[Start of Attachment]

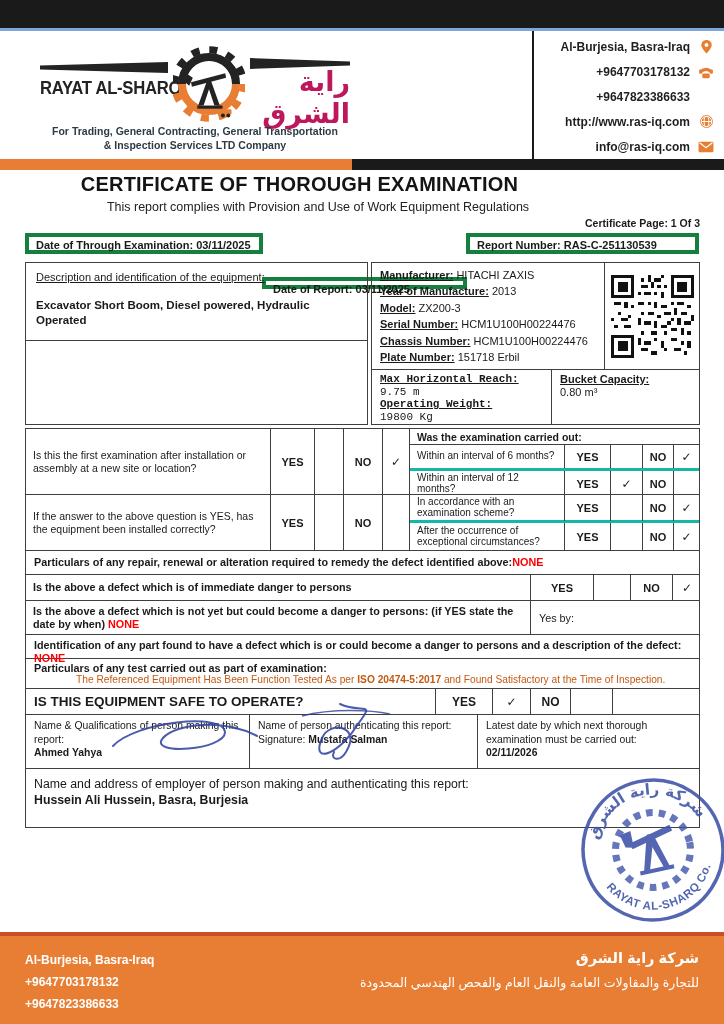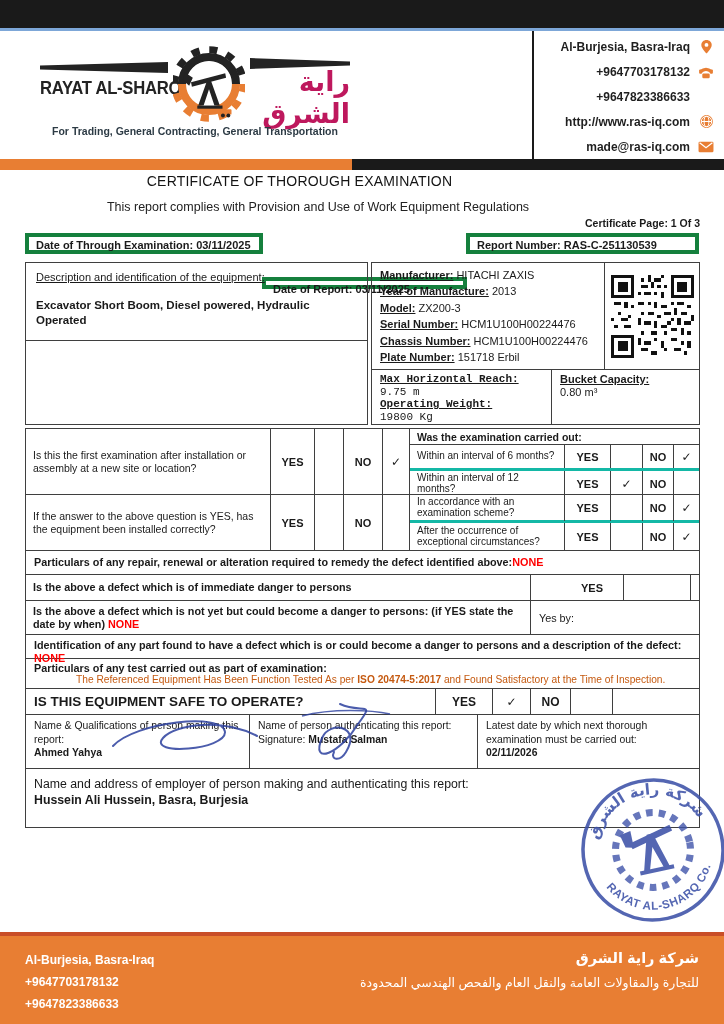--- a/index.html
+++ b/index.html
@@ -28,21 +28,21 @@
   .contact-row { display:flex; justify-content:flex-end; align-items:center; height:25px; }
   .contact-text { font-size:12px; font-weight:bold; color:#1f1f1f; }
   .contact-icon { width:20px; margin-left:6px; display:flex; justify-content:center; }
 
   
   .midstrip { left:0; top:159px; width:724px; height:11px; display:flex; }
   .midstrip .o { width:352px; height:100%; background:#e87e33; }
   .midstrip .b { flex:1; height:100%; background:#1a1a1a; }
 
   
-  .doc-title { left:0; top:173px; width:599px; text-align:center; font-size:14px; font-weight:400; color:#141414; letter-spacing:.2px; }
+  .doc-title { left:0; top:173px; width:599px; text-align:center; font-size:20px; font-weight:700; color:#141414; letter-spacing:.2px; }
   .doc-subtitle { left:0; top:200px; width:636px; text-align:center; font-size:12.5px; color:#222; }
   .cert-page { left:0; top:217px; width:700px; text-align:right; font-size:10.5px; font-weight:600; }
 
   
   .meta-row { left:25px; top:233px; width:675px; height:21px; display:flex; }
   .meta-cell { border:4px solid #15803d; padding:2px 7px; font-size:11px; font-weight:600; white-space:nowrap; }
   .meta-cell + .meta-cell { margin-left:-1px; }
   .mc1 { width:238px; } .mc2 { width:205px;margin-top:44px; } .mc3 { width:233px; }
 
   
@@ -136,20 +136,21 @@
       <path d="M28 72 L38 44 L42 44 L52 72 L46 72 L40 54 L34 72 Z" fill="#232323"></path>
       <path d="M20 46 L58 36 L59 41 L21 51 Z" fill="#232323"></path>
       <path d="M13 35 L22 41 L18 50 L11 44 Z" fill="#232323"></path>
       <rect x="27" y="72" width="28" height="3.5" fill="#232323"></rect>
       <rect x="52" y="76" width="13" height="6" rx="1" fill="#e87e33"></rect>
       <circle cx="55.5" cy="83" r="2.2" fill="#232323"></circle>
       <circle cx="61.5" cy="83" r="2.2" fill="#232323"></circle>
     </svg>
     <div class="tagline">
       <div>For Trading, General Contracting, General Transportation</div>
+      <div>&amp; Inspection Services LTD Company</div>
     </div>
   </div>
 
   <div class="abs header-vline"></div>
 
   <div class="abs contacts">
     <div class="contact-row">
       <span class="contact-text">Al-Burjesia, Basra-Iraq</span>
       <span class="contact-icon">
         <svg width="13" height="16" viewBox="0 0 15 16">
@@ -178,21 +179,21 @@
       <span class="contact-icon">
         <svg width="15" height="15" viewBox="0 0 15 15">
             <circle cx="7.5" cy="7.5" r="6.4" fill="#e87e33"></circle>
             <circle cx="7.5" cy="7.5" r="5.2" fill="none" stroke="#fff" stroke-width="1"></circle>
             <ellipse cx="7.5" cy="7.5" rx="2.4" ry="5.2" fill="none" stroke="#fff" stroke-width="1"></ellipse>
             <line x1="2.3" y1="7.5" x2="12.7" y2="7.5" stroke="#fff" stroke-width="1"></line>
           </svg>
       </span>
     </div>
     <div class="contact-row">
-      <span class="contact-text">made@ras-iq.com</span>
+      <span class="contact-text">info@ras-iq.com</span>
       <span class="contact-icon">
         <svg width="16" height="12" viewBox="0 0 15 11">
             <rect x="0.5" y="0.5" width="14" height="10" rx="1.2" fill="#e87e33"></rect>
             <path d="M1.5 1.5 L7.5 6.2 L13.5 1.5" fill="none" stroke="#fff" stroke-width="1.2"></path>
           </svg>
       </span>
     </div>
   </div>
 
   <div class="abs midstrip">
@@ -311,21 +312,21 @@
         <div class="ec yn">NO</div>
         <div class="ec chk noR">✓</div>
       </div>
     </div>
 
     <div class="band fullrow" style="height:24px;">
       <span>Particulars of any repair, renewal or alteration required to remedy the defect identified above: </span>
         <span class="red">NONE</span>
     </div>
 
-    <div class="band g" style="grid-template-columns:505px 63px 37px 42px 28px; height:26px;gap:30px;">
+    <div class="band g" style="grid-template-columns:505px 63px 37px 42px 28px; height:26px;">
       <div class="ec qtext" style="font-size:10.8px;font-weight:600;">Is the above a defect which is of immediate danger to persons</div>
       <div class="ec yn">YES</div>
       <div class="ec"></div>
       <div class="ec yn">NO</div>
       <div class="ec chk noR">✓</div>
     </div>
 
     <div class="band g" style="grid-template-columns:505px 1fr; height:34px;">
       <div class="ec qtext" style="font-size:10.8px;font-weight:600;display:block;padding-top:4px;">
         <span>Is the above a defect which is not yet but could become a danger to persons: (if YES state the date by when) </span><span class="red">NONE</span>

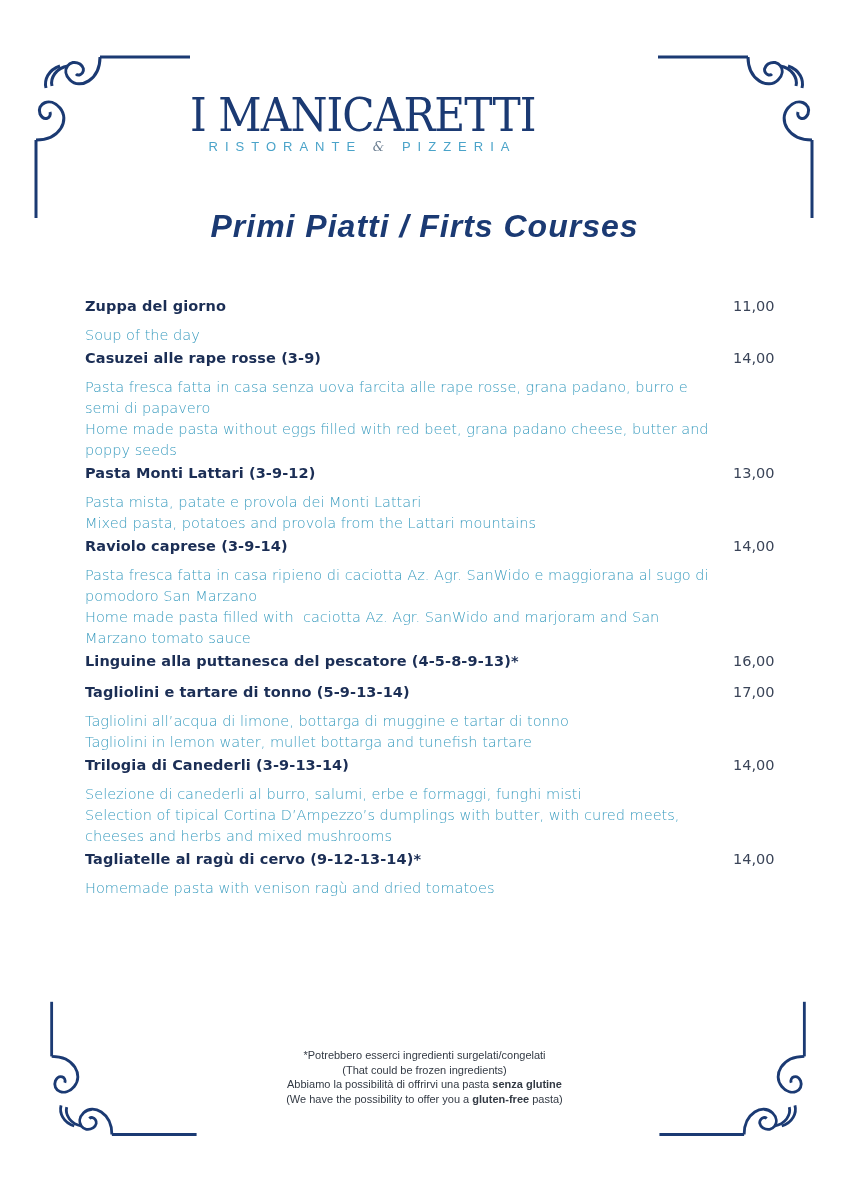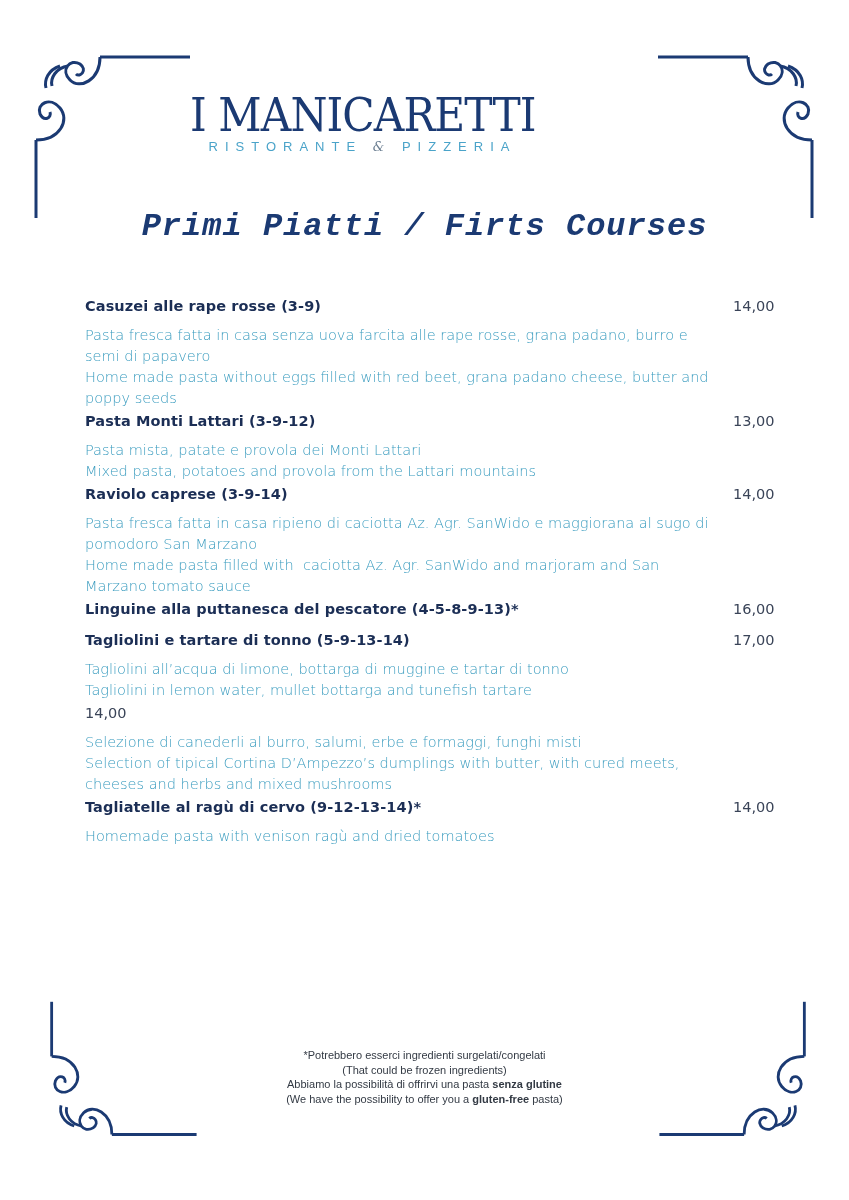--- a/index.html
+++ b/index.html
@@ -2,21 +2,21 @@
 <html><head>
   <meta charset="utf-8">
   <style>
     html, body { margin: 0; padding: 0; background: #ffffff; }
     body { width: 849px; height: 1200px; position: relative; overflow: hidden; font-family: "DejaVu Sans", sans-serif; }
     .corner { position: absolute; }
     .logo { position: absolute; left: 0; width: 725px; top: 92px; text-align: center; }
     .logo-name { font-family: "DejaVu Serif", serif; font-size: 46px; color: #1b3a73; letter-spacing: -1px; line-height: 46px; font-weight: normal; transform: scaleX(0.92); display: inline-block; }
     .logo-sub { font-family: "Liberation Sans", sans-serif; font-size: 13px; color: #4aa3c9; letter-spacing: 7px; margin-top: 2px; line-height: 14px; }
     .logo-sub .amp { font-family: "DejaVu Serif", serif; font-style: italic; color: #6c7f92; letter-spacing: 7px; }
-    .section-title { position: absolute; left: 0; width: 849px; top: 208px; text-align: center; font-family: Liberation Mono, monospace; font-style: italic; font-weight: bold; font-size: 32px; color: #1b3a73; letter-spacing: 1px; }
+    .section-title { position: absolute; left: 0; width: 849px; top: 208px; text-align: center; font-family: Liberation Sans, sans-serif; font-style: italic; font-weight: bold; font-size: 32px; color: #1b3a73; letter-spacing: 1px; }
     .menu { position: absolute; left: 85px; top: 298px; width: 700px; }
     .item { margin-bottom: 4px; }
     .item-head { display: flex; justify-content: space-between; align-items: baseline; height: 27px; }
     .item-name { font-family: "DejaVu Sans", sans-serif; font-weight: bold; font-size: 14.5px; color: #1b2e55; letter-spacing: 0.1px; }
     .item-price { font-family: "DejaVu Sans", sans-serif; font-size: 14.5px; color: #3a4458; width: 52px; text-align: left; font-weight: normal; }
     .item-desc { font-family: "DejaVu Sans", sans-serif; font-size: 14.5px; line-height: 21px; color: #3a9cbf; padding-right: 60px; font-weight: 300; }
     .item-desc div { white-space: pre-wrap; }
     .footnote { position: absolute; left: 0; width: 849px; top: 1048px; text-align: center; font-family: Liberation Sans, sans-serif; font-size: 11px; line-height: 14.5px; color: #333a44; }
     .footnote b { font-weight: bold; }
   </style>
@@ -73,20 +73,29 @@
     <span>RISTORANTE</span>
     <span class="amp">&amp;</span>
     <span>PIZZERIA</span>
   </div>
 </div>
 
 <div class="section-title">Primi Piatti / Firts Courses</div>
 
 <div class="menu">
 
+  <div class="item">
+    <div class="item-head">
+      <span class="item-name">Zuppa del giorno</span>
+      <span class="item-price">11,00</span>
+    </div>
+    <div class="item-desc">
+      <div>Soup of the day</div>
+    </div>
+  </div>
 
   <div class="item">
     <div class="item-head">
       <span class="item-name">Casuzei alle rape rosse (3-9)</span>
       <span class="item-price">14,00</span>
     </div>
     <div class="item-desc">
       <div>Pasta fresca fatta in casa senza uova farcita alle rape rosse, grana padano, burro e semi di papavero</div>
       <div>Home made pasta without eggs filled with red beet, grana padano cheese, butter and poppy seeds</div>
     </div>
@@ -127,20 +136,21 @@
       <span class="item-price">17,00</span>
     </div>
     <div class="item-desc">
       <div>Tagliolini all’acqua di limone, bottarga di muggine e tartar di tonno</div>
       <div>Tagliolini in lemon water, mullet bottarga and tunefish tartare</div>
     </div>
   </div>
 
   <div class="item">
     <div class="item-head">
+      <span class="item-name">Trilogia di Canederli (3-9-13-14)</span>
       <span class="item-price">14,00</span>
     </div>
     <div class="item-desc">
       <div>Selezione di canederli al burro, salumi, erbe e formaggi, funghi misti</div>
       <div>Selection of tipical Cortina D’Ampezzo’s dumplings with butter, with cured meets, cheeses and herbs and mixed mushrooms</div>
     </div>
   </div>
 
   <div class="item">
     <div class="item-head">

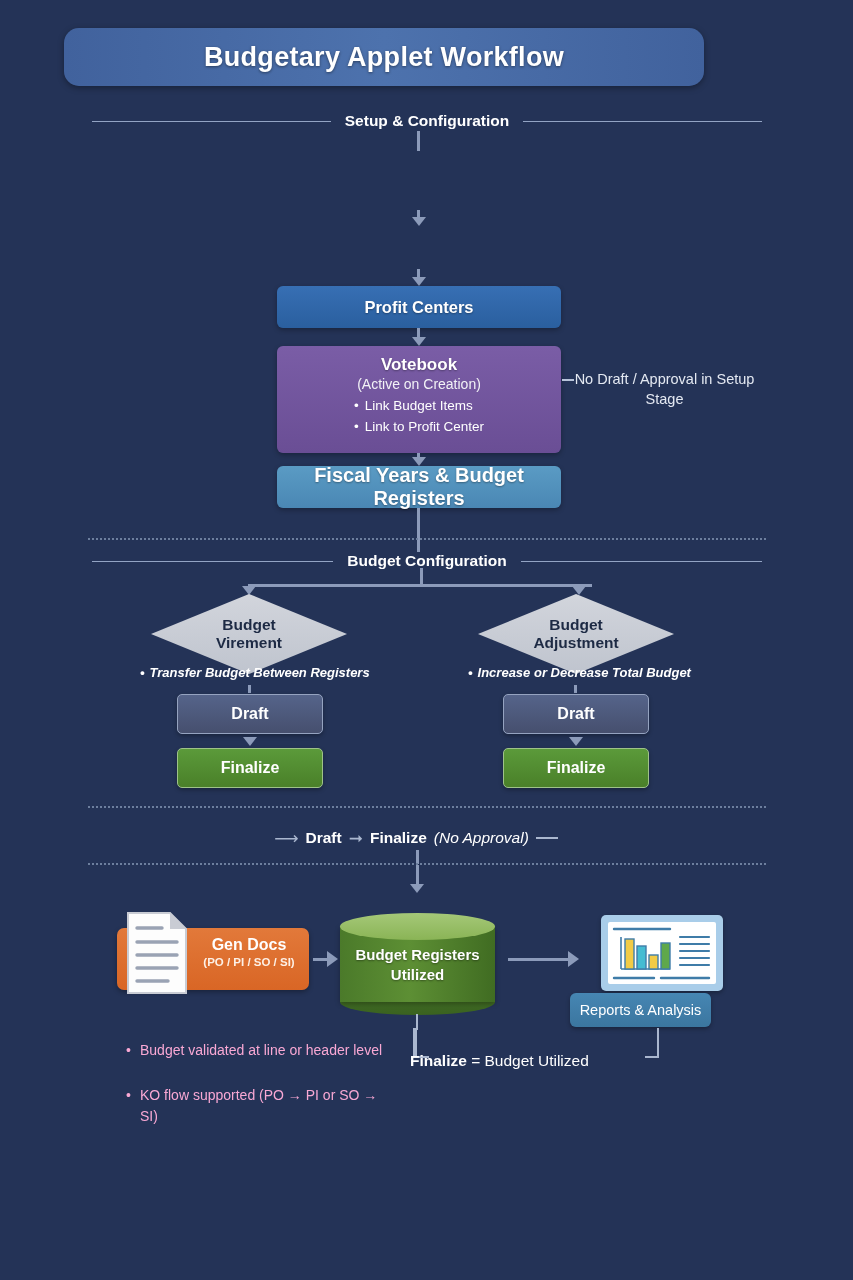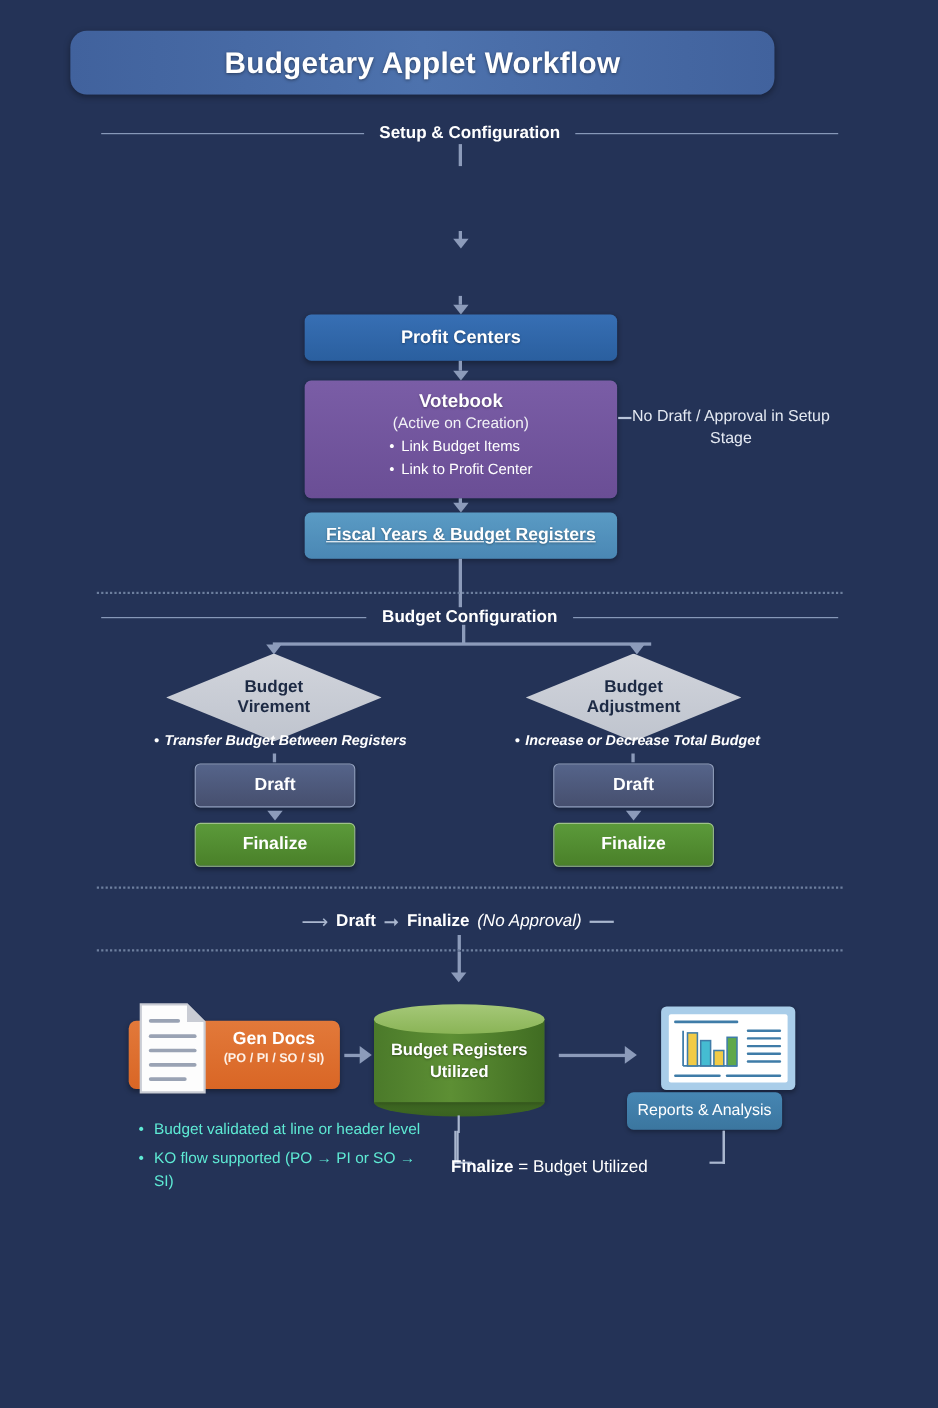--- a/index.html
+++ b/index.html
@@ -106,21 +106,21 @@
   .n-categories .node-title { font-size: 16.5px; }
 
   .n-profit { left: 277px; top: 286px; width: 284px; height: 42px; background: linear-gradient(180deg,#376fb4,#2a5f9f); }
   .n-profit .node-title { font-size: 16.5px; }
 
   .n-votebook { left: 277px; top: 346px; width: 284px; height: 107px; background: linear-gradient(180deg,#7a5da6,#6a4e95); justify-content: flex-start; padding-top: 9px; }
   .n-votebook .node-title { font-size: 17px; }
   .n-votebook .node-sub   { font-size: 14px; margin-top: 1px; }
 
   .n-fiscal { left: 277px; top: 466px; width: 284px; height: 42px; background: linear-gradient(180deg,#5a9bc4,#4a87b4); }
-  .n-fiscal .node-title { font-size: 16px; text-decoration: underline; }
+  .n-fiscal .node-title { font-size: 20px; }
 
   
   .side-note {
     position: absolute;
     left: 572px;
     top: 370px;
     width: 185px;
     font-size: 14.5px;
     color: #e4e9f2;
     line-height: 1.35;
@@ -353,25 +353,26 @@
   
   .bottom-notes {
     position: absolute;
     left: 126px;
     top: 1016px;
     width: 260px;
     list-style: none;
   }
   .bottom-notes li {
     font-size: 14px;
-    color: #5eead4;
+    color: #f9a8d4;
     line-height: 1.5;
     margin-bottom: 5px;
     padding-left: 14px;
     position: relative;
+    margin-top: 24px;
   }
   .bottom-notes li::before {
     content: "\2022";
     position: absolute;
     left: 0;
   }
 
   
   .util-note {
     position: absolute;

[End of Attachment]

Your instructions: Go line by line through the records and copy those that contain the word "right".

Exercise response:
   .cert-page { left:0; top:217px; width:700px; text-align:right; font-size:10.5px; font-weight:600; }
     .item-desc { font-family: "DejaVu Sans", sans-serif; font-size: 14.5px; line-height: 21px; color: #3a9cbf; padding-right: 60px; font-weight: 300; }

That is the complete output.